WHAT YOU NEED TO DO >> In the listing below, the lines starting with the line with "Connection | 1 | 6.25%" and going on through the line with "I219-V | 1 | 6.25%" are to be reproduced exactly, and only those.

EXTRACTED INFORMATION >>
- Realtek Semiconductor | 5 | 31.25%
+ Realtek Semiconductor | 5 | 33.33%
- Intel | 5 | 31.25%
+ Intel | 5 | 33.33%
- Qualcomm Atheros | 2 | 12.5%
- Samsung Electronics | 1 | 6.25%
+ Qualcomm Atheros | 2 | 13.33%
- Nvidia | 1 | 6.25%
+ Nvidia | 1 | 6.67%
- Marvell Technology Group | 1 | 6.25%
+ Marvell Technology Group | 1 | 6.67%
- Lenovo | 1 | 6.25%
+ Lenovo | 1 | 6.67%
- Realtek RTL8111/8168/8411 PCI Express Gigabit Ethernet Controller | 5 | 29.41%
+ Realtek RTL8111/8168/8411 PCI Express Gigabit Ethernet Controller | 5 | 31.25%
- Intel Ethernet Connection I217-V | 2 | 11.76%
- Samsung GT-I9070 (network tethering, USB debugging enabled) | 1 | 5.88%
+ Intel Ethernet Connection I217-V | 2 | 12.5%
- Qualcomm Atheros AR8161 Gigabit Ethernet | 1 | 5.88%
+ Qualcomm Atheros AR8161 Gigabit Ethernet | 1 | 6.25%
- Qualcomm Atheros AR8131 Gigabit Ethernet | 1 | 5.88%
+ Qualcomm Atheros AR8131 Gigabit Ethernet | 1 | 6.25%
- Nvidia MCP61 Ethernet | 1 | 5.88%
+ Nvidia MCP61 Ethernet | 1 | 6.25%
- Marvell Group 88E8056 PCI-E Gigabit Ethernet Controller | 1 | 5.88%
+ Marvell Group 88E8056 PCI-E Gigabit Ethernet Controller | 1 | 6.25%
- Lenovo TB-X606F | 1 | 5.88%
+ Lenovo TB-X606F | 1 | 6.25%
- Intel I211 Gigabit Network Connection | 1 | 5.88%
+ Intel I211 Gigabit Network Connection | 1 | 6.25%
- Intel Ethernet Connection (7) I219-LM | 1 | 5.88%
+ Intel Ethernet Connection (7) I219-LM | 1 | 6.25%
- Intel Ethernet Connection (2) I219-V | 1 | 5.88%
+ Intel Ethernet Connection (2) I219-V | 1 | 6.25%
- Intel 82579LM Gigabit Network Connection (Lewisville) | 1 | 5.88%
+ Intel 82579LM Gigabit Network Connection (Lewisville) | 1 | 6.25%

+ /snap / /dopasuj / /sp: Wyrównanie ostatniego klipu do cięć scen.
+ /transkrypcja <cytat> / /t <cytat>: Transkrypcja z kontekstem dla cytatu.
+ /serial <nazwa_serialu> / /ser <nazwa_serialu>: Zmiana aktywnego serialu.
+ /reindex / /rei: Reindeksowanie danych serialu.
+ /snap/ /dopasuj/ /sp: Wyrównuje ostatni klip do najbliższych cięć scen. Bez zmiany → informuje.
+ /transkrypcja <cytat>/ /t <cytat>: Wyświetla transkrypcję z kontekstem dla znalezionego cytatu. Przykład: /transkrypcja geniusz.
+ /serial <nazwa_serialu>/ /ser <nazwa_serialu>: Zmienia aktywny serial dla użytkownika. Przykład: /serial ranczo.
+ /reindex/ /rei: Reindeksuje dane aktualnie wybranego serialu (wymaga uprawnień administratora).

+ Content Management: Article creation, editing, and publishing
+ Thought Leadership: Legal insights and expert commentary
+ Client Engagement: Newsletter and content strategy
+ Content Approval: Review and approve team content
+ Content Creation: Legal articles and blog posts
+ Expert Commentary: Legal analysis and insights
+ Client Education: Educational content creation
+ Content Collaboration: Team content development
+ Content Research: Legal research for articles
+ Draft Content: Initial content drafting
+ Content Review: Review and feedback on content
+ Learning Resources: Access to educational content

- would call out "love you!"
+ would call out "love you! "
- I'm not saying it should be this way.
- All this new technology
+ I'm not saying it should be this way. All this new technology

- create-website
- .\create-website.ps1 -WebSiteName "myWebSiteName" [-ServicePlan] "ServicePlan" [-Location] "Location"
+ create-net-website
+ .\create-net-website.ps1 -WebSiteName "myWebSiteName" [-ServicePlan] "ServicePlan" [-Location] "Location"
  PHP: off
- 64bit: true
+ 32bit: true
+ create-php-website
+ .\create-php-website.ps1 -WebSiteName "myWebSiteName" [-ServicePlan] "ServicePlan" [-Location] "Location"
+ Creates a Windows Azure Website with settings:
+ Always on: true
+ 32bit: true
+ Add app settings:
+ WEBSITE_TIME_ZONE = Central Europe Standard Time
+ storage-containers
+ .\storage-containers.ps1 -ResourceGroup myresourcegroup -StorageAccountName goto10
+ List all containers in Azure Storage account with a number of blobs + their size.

SOLUTION >>
+ Intel I211 Gigabit Network Connection | 1 | 6.25%
- Intel Ethernet Connection (7) I219-LM | 1 | 5.88%
+ Intel Ethernet Connection (7) I219-LM | 1 | 6.25%
- Intel Ethernet Connection (2) I219-V | 1 | 5.88%
+ Intel Ethernet Connection (2) I219-V | 1 | 6.25%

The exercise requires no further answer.